Task requirements:
Could you find each line of the data below that contains the word "another" and copy those lines?

Content starts

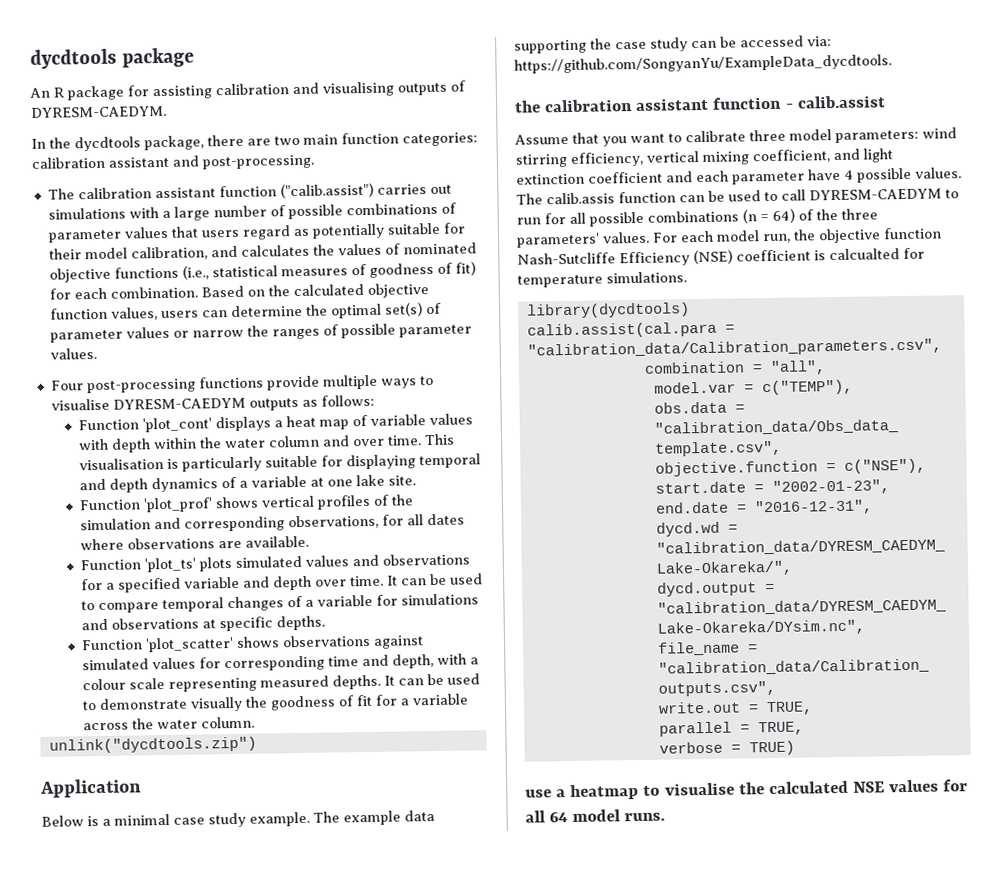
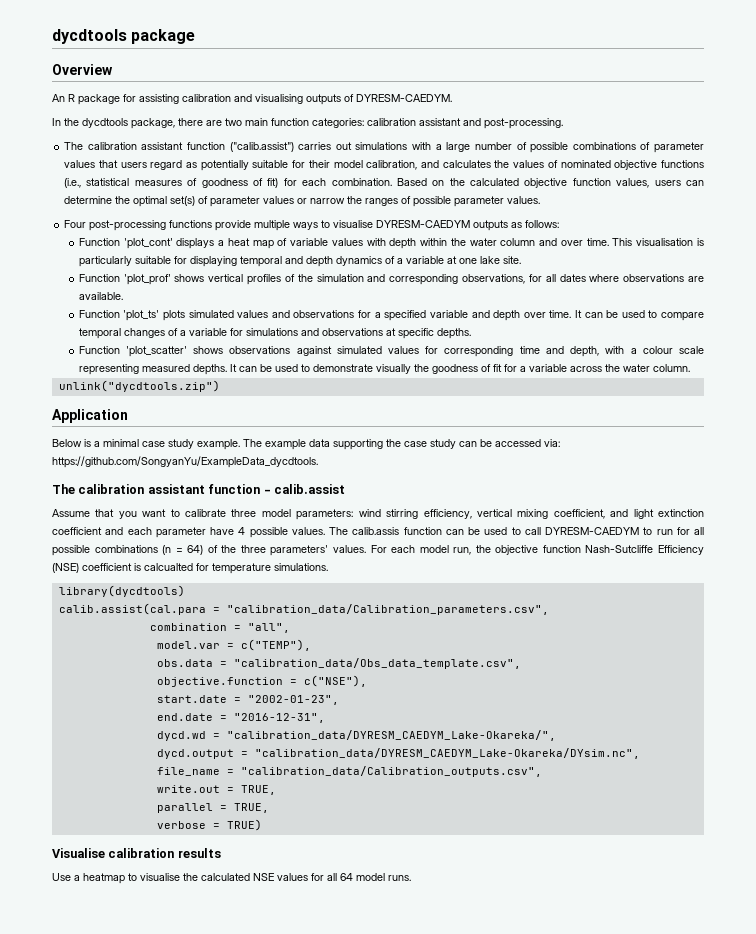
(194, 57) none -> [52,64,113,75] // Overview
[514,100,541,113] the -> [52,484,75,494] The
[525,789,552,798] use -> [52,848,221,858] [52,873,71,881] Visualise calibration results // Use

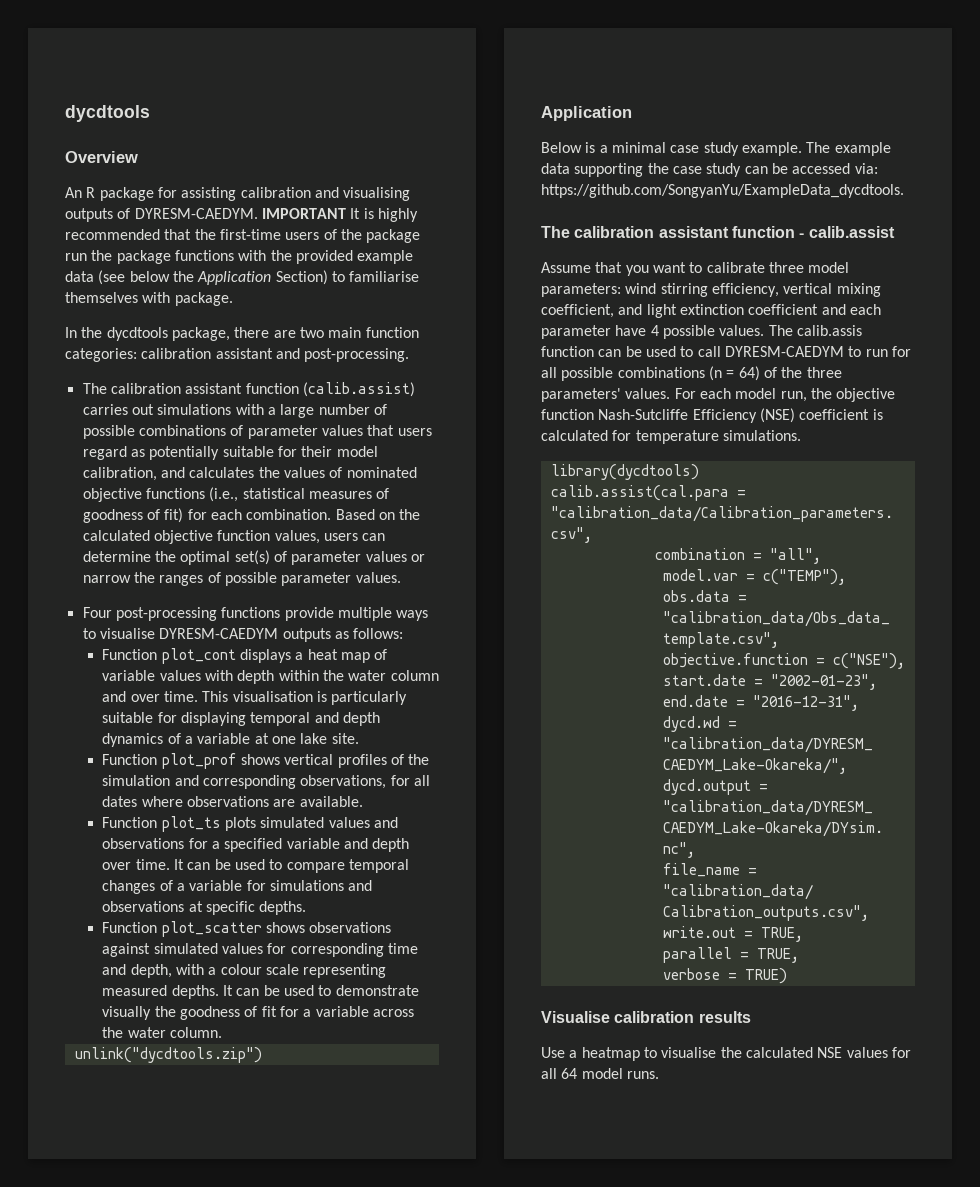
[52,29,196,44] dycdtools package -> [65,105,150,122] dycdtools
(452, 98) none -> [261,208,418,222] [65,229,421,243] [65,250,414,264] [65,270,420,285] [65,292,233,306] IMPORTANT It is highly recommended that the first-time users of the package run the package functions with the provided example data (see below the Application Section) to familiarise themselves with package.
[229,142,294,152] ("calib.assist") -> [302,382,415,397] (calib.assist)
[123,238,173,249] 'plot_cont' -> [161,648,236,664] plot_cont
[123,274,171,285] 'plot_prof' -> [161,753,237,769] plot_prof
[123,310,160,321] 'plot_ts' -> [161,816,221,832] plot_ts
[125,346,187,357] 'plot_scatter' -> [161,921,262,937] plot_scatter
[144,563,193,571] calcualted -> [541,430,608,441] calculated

Content ends
Content starts

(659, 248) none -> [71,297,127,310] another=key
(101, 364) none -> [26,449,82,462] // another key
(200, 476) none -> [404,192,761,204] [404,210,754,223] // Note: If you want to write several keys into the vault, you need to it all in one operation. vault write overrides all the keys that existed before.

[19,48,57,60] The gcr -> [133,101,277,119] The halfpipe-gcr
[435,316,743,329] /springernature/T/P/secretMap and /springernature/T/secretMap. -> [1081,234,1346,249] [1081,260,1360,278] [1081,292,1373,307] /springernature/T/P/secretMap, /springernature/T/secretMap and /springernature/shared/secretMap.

Content ends

Response box:
(659, 248) none -> [71,297,127,310] another=key
(101, 364) none -> [26,449,82,462] // another key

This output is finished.